Monday, January 6, 2020

Book Review - "The Devil's Mercedes" by Robert Klara


Back in the late 1930's and early 1940's, the Mercedes-Benz Company of Germany manufactured any number of automobiles that were used as staff cars by members of the high command of Adolf Hitler's Third Reich.  Among those cars was the Grosser 770K Model 150 Offener Tourenwagon.  The 770K's were massive limousines.  They were twenty feet long that would seat eight people.   The seats were made of glove soft leather and filled with goose down.  With their special armor plating and inch thick bullet proof glass, they weighed over 10,000 pounds.  They were as menacing and as evil looking as the were the men that they were meant to carry.

As WW II was coming to a close, much of the Reich's automotive fleet was destroyed, but many of the cars were confiscated by Allied Forces and taken as "spoils of war."  Two of the 770K's eventually found their way to America, and this book, "The Devil's Mercedes", tells the unlikely story of what happened to these two cars.  At first, they were put on display as a means of raising funds for various charities (which did happen).  Each was touted as "Hitler's personal car", but were they really?  In time they moved from being curiosities to becoming symbols of Hitler and Hitler's Germany itself.   Backlash against them developed and there were factions of people who thought that the cars should be destroyed.  On the other end of the spectrum, many people used them as rallying points for neo-Nazi sympathizers.  Owning these cars - and at least one of them was responsible for setting record sales prices on more than one occasion among car collectors - became a burden and curse in itself.

By the way, one of the secondary threads of this book was the hobby of Car Collecting.  People we're doing this almost since the beginning of automobiles themselves.  Back in those days, it was possible to ask permission to root through some old farmer's barn, find an ancient car, offer thirty or forty bucks for it, and then restore it and either keep it, or sell it for a profit.  Such a hobby is now a Rich Man's game, and it is so in large part for the then enormous prices that the "Hitler cars" were able to fetch in post-war America.

As I said, each of these cars was heavily hyped as being "Hitler's cars", but tracing the actual provenance of each of them was an almost impossible task.  The story of how one man, a native German working as a librarian for a Canadian museum, was able to do so makes for a terrific detective story.   It should be noted that it wasn't until the 1980's, forty years after the conclusion of the War that such a positive identification was able to be made.

Both of the two cars that Klara tells about in this book are still out there, and one of them can still be seen by the public, but you're going to have to read the book to find out where they are.  You won't be sorry.

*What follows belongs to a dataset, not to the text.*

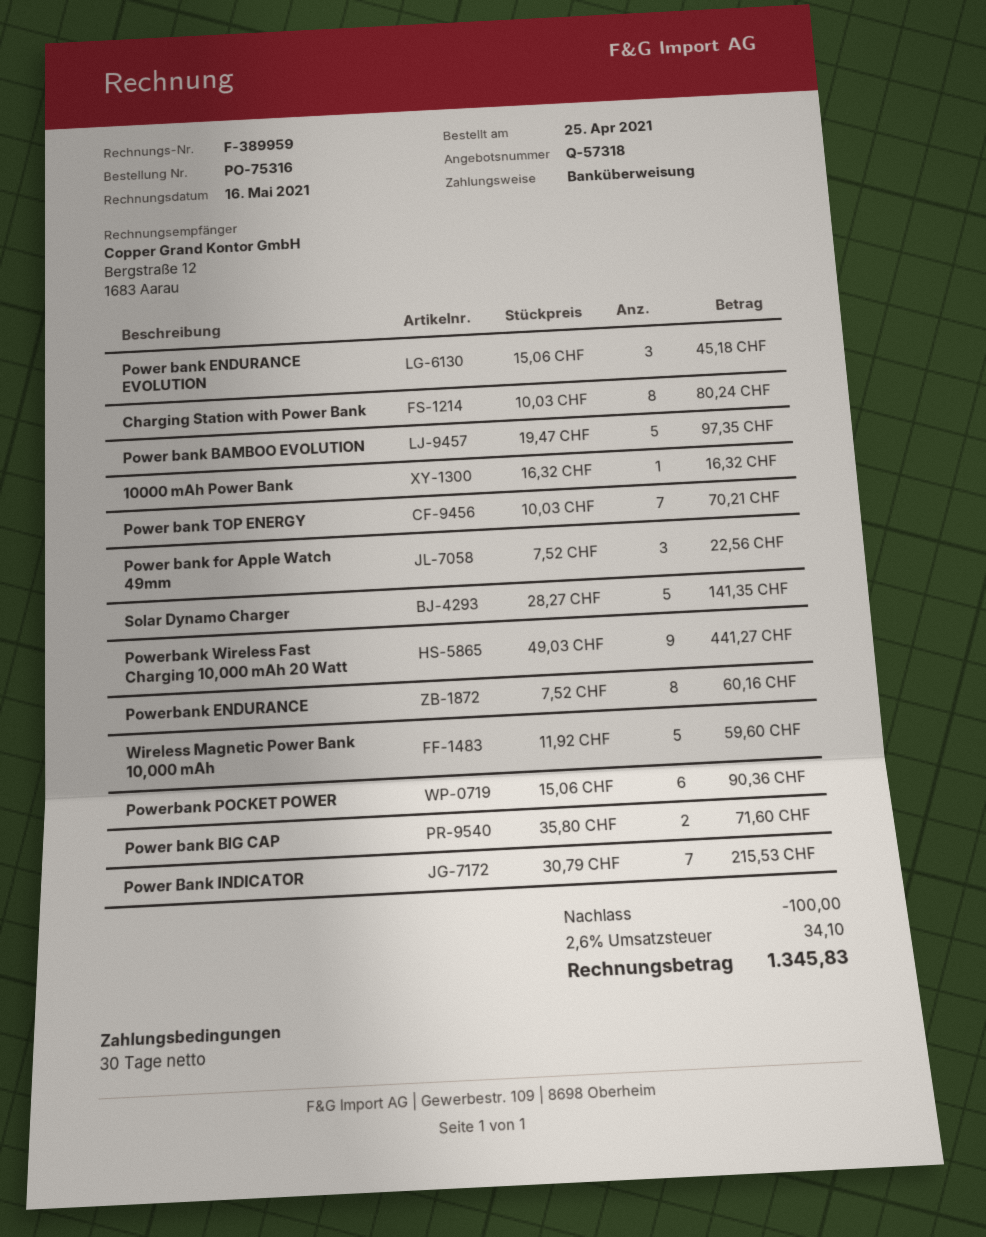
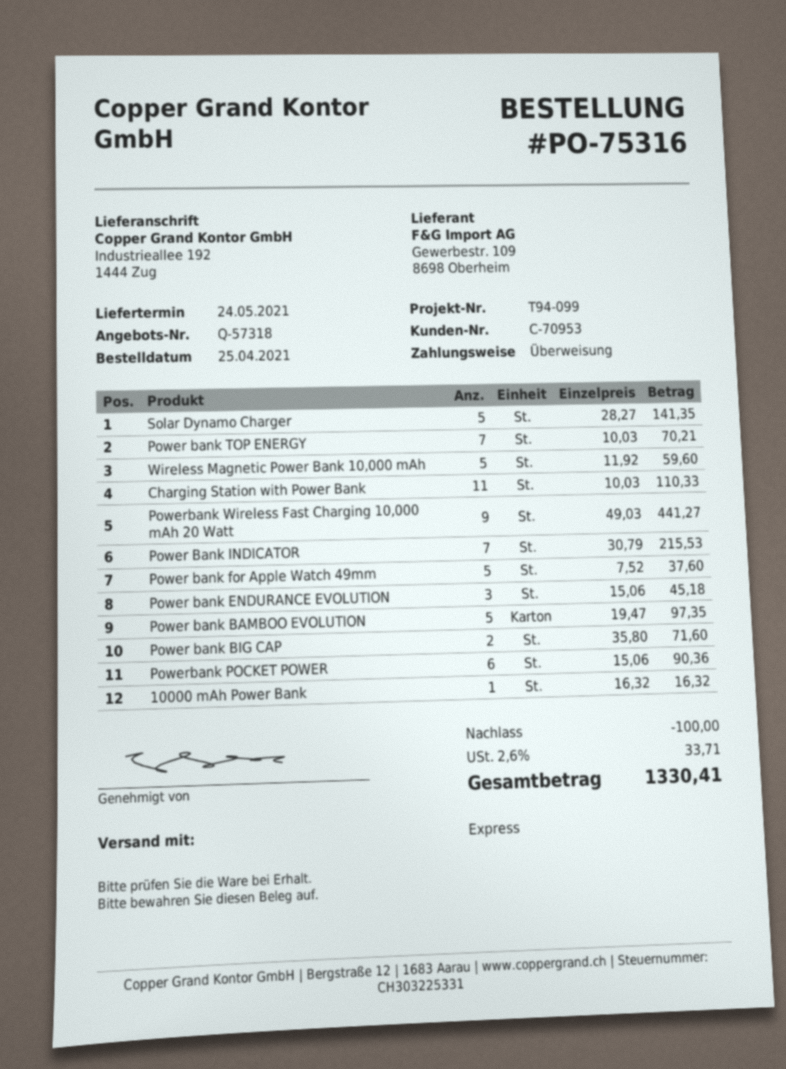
Charging Station with Power Bank: 8 x 10.03 = 80.24 -> 11 x 10.03 = 110.33
Power bank for Apple Watch 49mm: 3 x 7.52 = 22.56 -> 5 x 7.52 = 37.60
Powerbank ENDURANCE: 8 x 7.52 = 60.16 -> none
tax: 2.6% = 34.10 -> 2.6% = 33.71
total: 1345.83 -> 1330.41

Three Stars from The Grandstander.

By the way, this is the third book by Robert Klara that I have read and written about on this Blog.  The first was about the funeral train of President Franklin Roosevelt:


The second was about the restoration and remodeling of the White House during the Truman Administration:


All three of these books are fascinating and worth reading.  I can't wait to see what Mr. Klara will write about next.